2020 Sidney Fernbach Postdoctoral Fellowship Awarded to Stefanie Guenther
Lawrence Livermore National Lab has named Stefanie Guenther as Computing’s fourth Sidney Fernbach Postdoctoral Fellow in the Computing Sciences. This highly competitive fellowship is named after LLNL’s former Director of Computation and is awarded to exceptional candidates who demonstrate the potential for significant achievements in computational mathematics, computer science, data science, or scientific computing.
For the two-year fellowship, Guenther will work in the Center for Applied Scientific Computing (CASC) with her mentor, Rob Falgout, project leader and main software architect for the parallel multigrid-in-time integration project XBraid. She will concentrate on innovative numerical methodologies that leverage insights from optimal control with partial differential equations (PDEs) to improve and accelerate current learning models with deep neural networks specifically designed for scientific applications. “I plan to develop parallel-in-time optimization methods that utilize high performance clusters for distributing the neural network layers onto different compute units using multigrid techniques. CASC is a good place to do that. It has the software and HPC architectures, as well as the experts in one place, which is an ideal environment for my research,” says Guenther.
Guenther’s research focuses primarily on scientific machine learning (SciML), a new, evolving field that merges scientific laws built upon physical knowledge with automated data analysis from machine learning. In computational science and engineering applications, SciML leverages the tremendous success of data-driven machine learning models to enhance physics-based simulations. “I’m developing expertise in an area where there’s been lots of development, but knowledge transfer has been slow. I hope to bring the two together to improve machine learning interpretability and accelerate learning by leveraging theory and numerics from the well-established field of optimal control,” says Guenther.

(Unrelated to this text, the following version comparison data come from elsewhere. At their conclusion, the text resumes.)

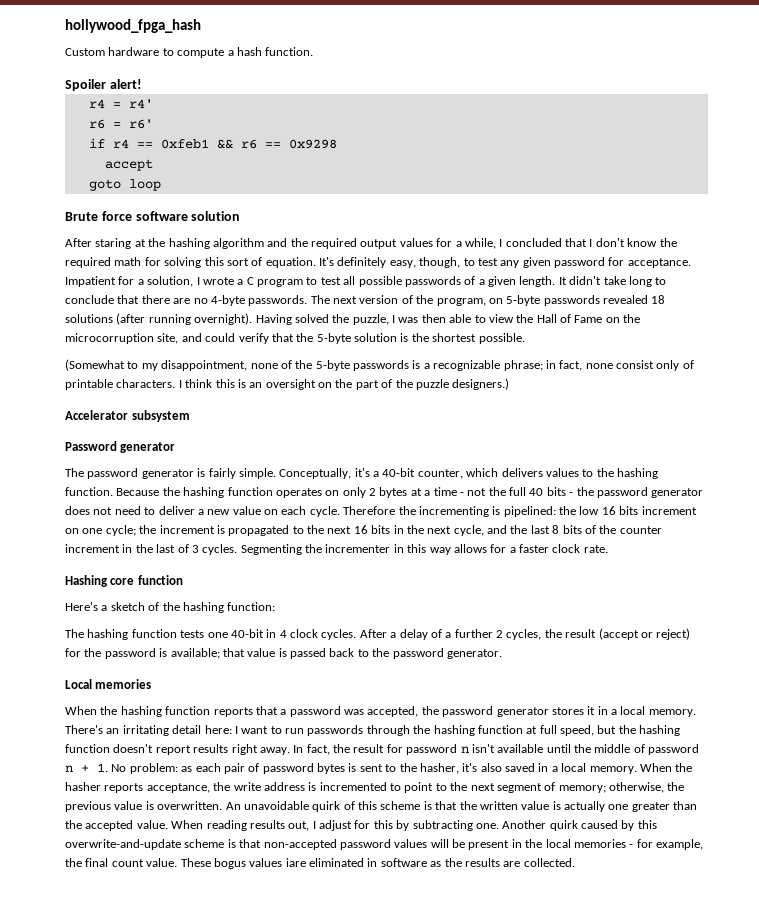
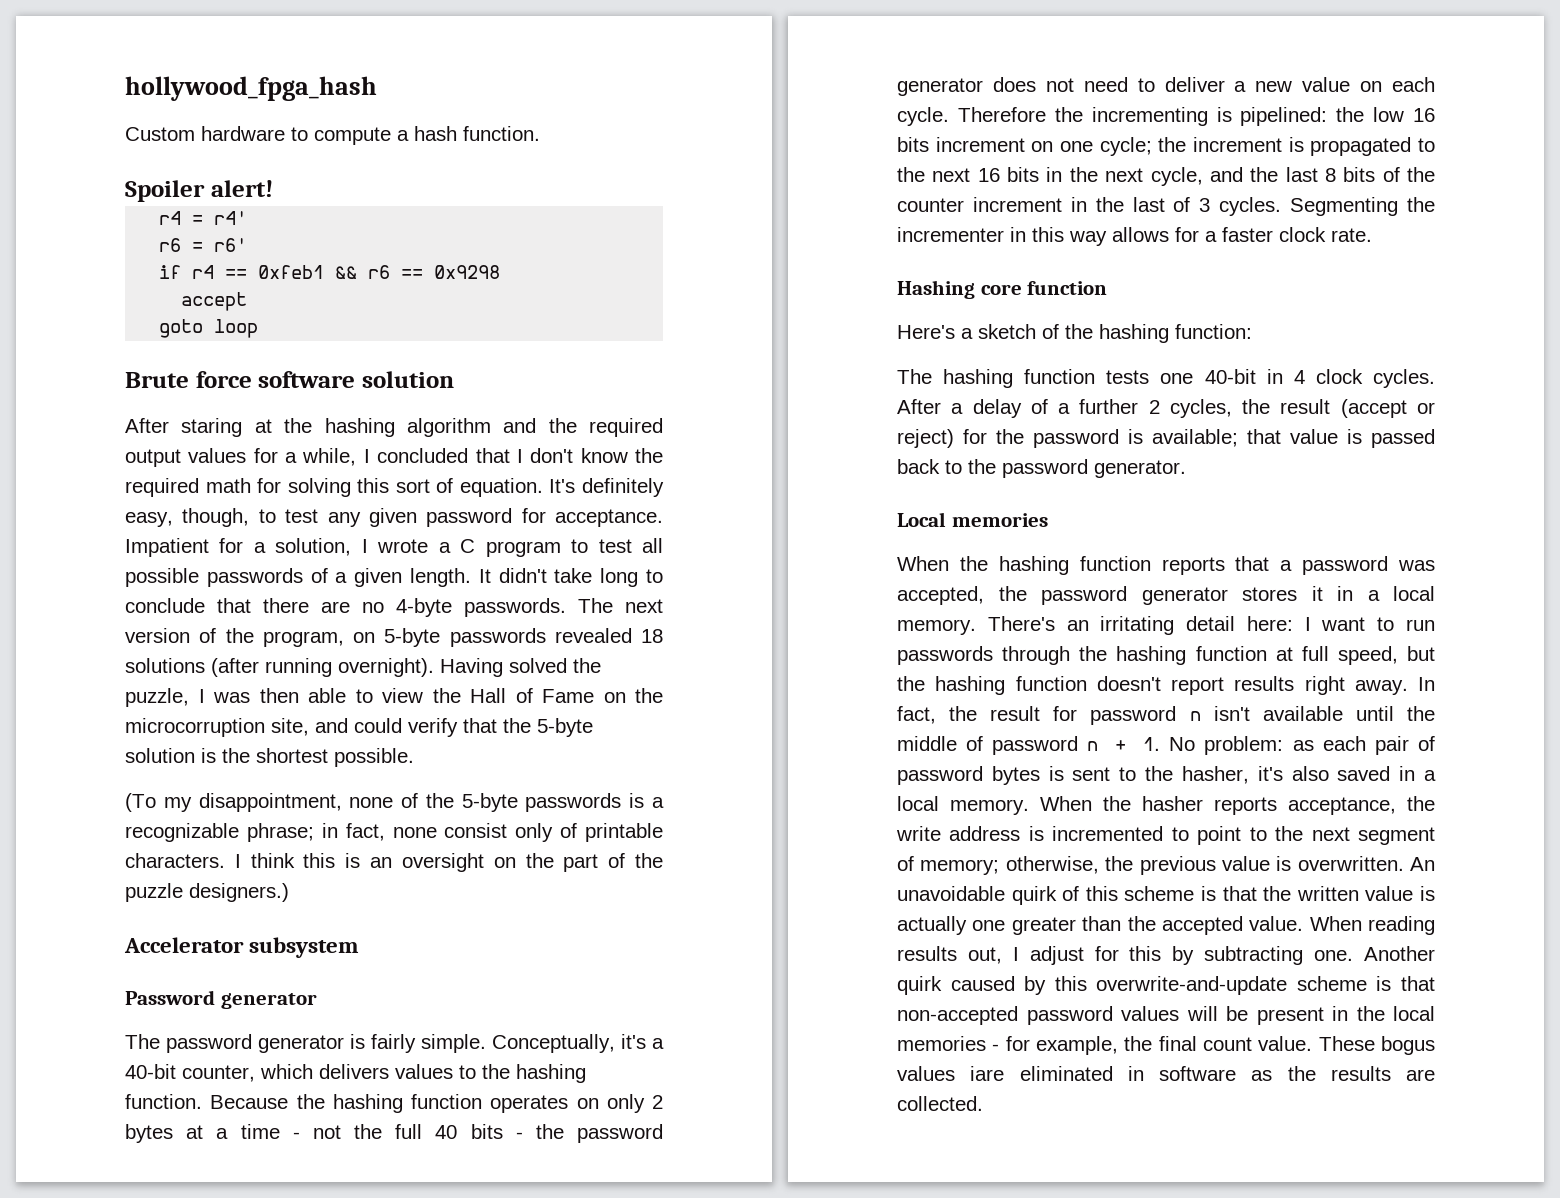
[65,359,139,371] (Somewhat to -> [125,793,156,812] (To

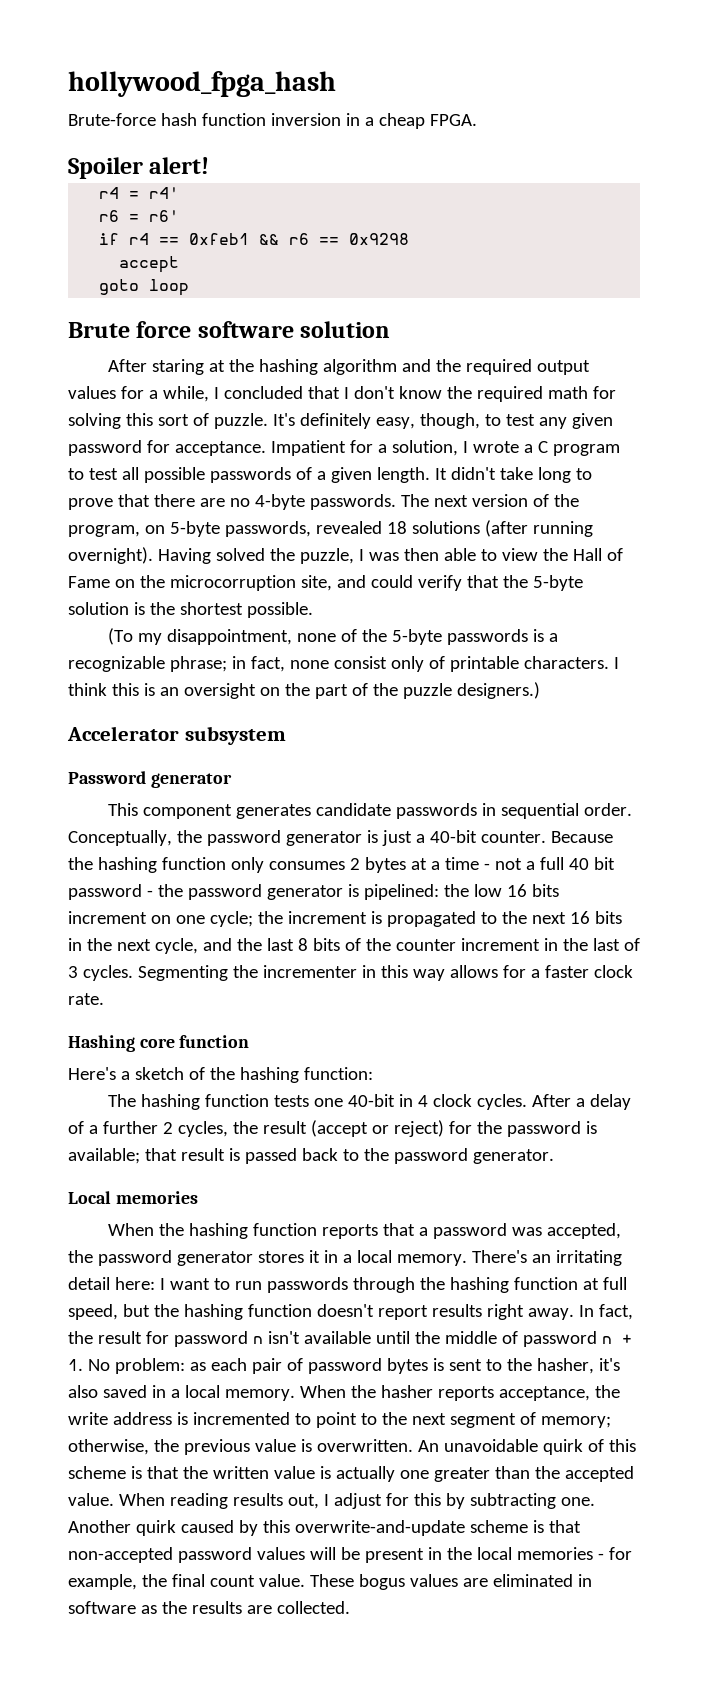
[125,126,540,145] Custom hardware to compute a hash function. -> [68,113,477,129] Brute-force hash function inversion in a cheap FPGA.
[459,478,543,497] equation. -> [213,413,268,429] puzzle.
[125,598,205,613] conclude -> [68,498,113,510] prove
[449,628,546,647] passwords -> [224,521,311,537] passwords,
[125,1034,664,1053] [125,1064,586,1083] [125,1094,202,1109] The password generator is fairly simple. Conceptually, it's a 40-bit counter, which delivers values to the hashing function. -> [108,803,633,819] [68,830,546,846] This component generates candidate passwords in sequential order. Conceptually, the password generator is just a 40-bit counter.
[490,1094,645,1113] operates on only -> [230,857,345,873] only consumes
[354,1124,382,1139] the -> [525,861,535,870] a
[470,1124,503,1139] bits -> [593,857,615,870] [68,884,142,900] bit password
[992,77,1435,92] [897,107,1208,126] does not need to deliver a new value on each cycle. Therefore the incrementing -> (343, 892) none
[1290,429,1338,444] value -> [180,1148,225,1161] result
[970,1066,1005,1081] iare -> [462,1578,488,1587] are

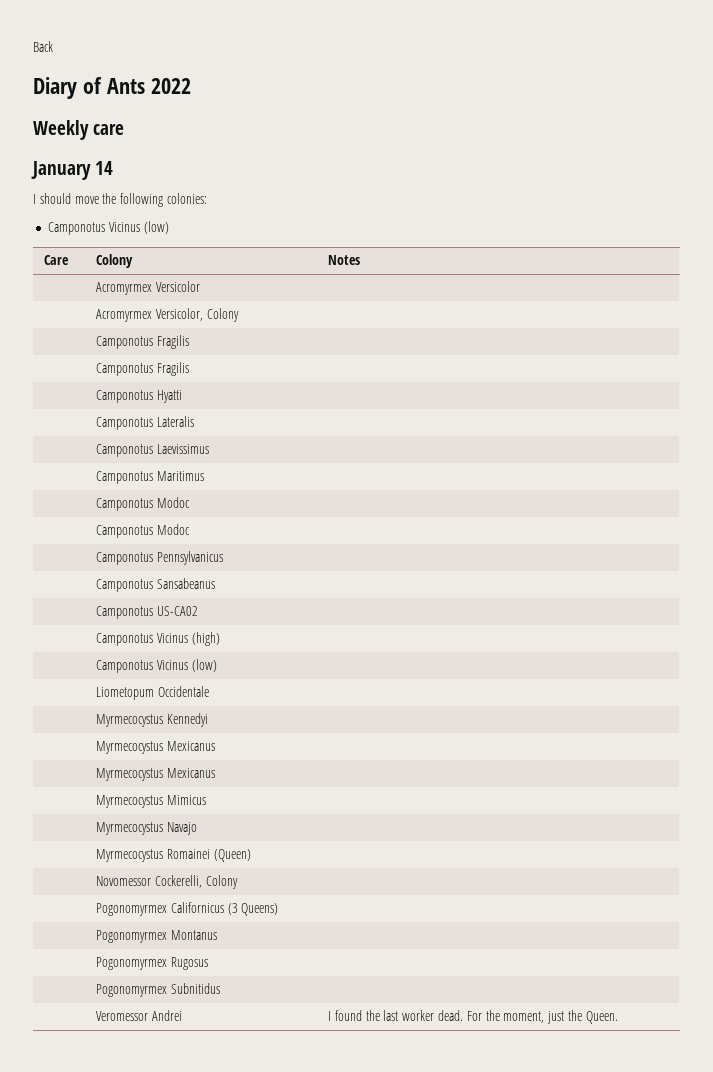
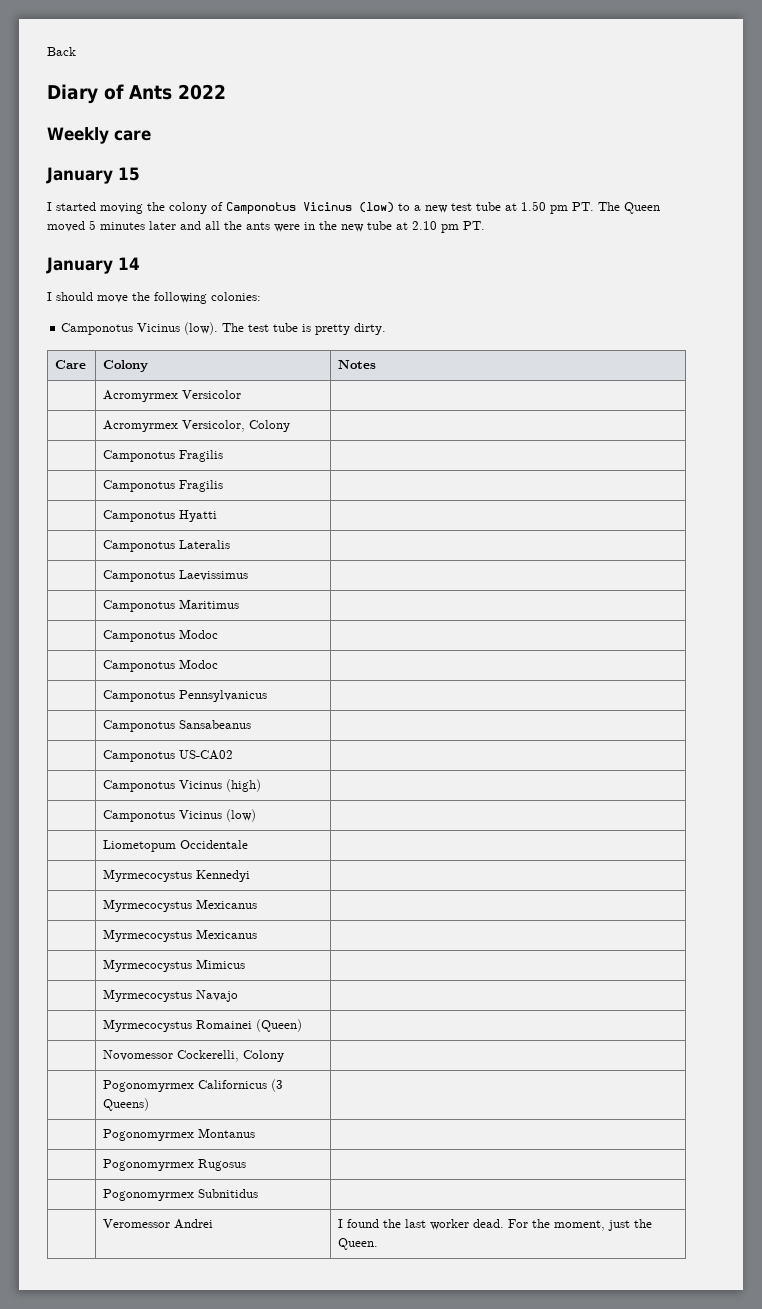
(125, 129) none -> [46,167,140,184] [47,201,660,214] [47,220,485,233] // January 15 // I started moving the colony of Camponotus Vicinus (low) to a new test tube at 1.50 pm PT. The Queen moved 5 minutes later and all the ants were in the new tube at 2.10 pm PT.
[143,221,169,234] (low) -> [184,322,387,335] (low). The test tube is pretty dirty.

In 2019, Guenther began her postdoctoral research at CASC with a focus on parallel-in-time integration and optimization methods for differential algebraic equations (DAEs) in electric power grid applications. And before her LLNL postdoc work, she focused on layer-parallelization for deep residual networks and time-parallel adjoint sensitivities using automatic differentiation techniques in a postdoctoral appointment in the Scientific Computing Group at Technische Universität Kaiserslautern in Germany. She received her Ph.D. in Applied Mathematics from Rheinisch-WestfälischeTechnische Hochschule Aachen, also in Germany, working on numerical optimization methods with PDEs for optimal shape design in aerodynamics, and has had undergraduate internships at Argonne National Laboratory (ANL) and Massachusetts Institute of Technology (MIT).
“As an emergent field, machine learning and deep learning can be presented as an optimal control problem. People are looking at discrete neural networks as a continuous ordinary differential equation (ODE). Numerical optimization with ODEs then lies at the heart of the training process,” Guenther explains “My work will aim to develop a full multigrid approach to solving nonlinear, time-dependent optimal control problems that enables massive parallelism for deep learning on many-core high performance compute clusters.”
Guenther initially came to the Bay Area in 2018 for a three-month internship at CASC where she worked with Jacob Schroder on developing adjoint-based sensitivities for XBraid, and fell in love with the region. “I really loved being in the Bay Area and living here. I love the diversity, the people, and the outdoor lifestyle where I can bike, hike, and rock climb. After my internship at CASC, I knew I wanted to come back,” she says.
I’m developing expertise in an area where there’s been lots of development, but knowledge transfer has been slow. I hope to bring the two together to improve machine learning interpretability and accelerate learning by leveraging theory and numerics from the well-established field of optimal control.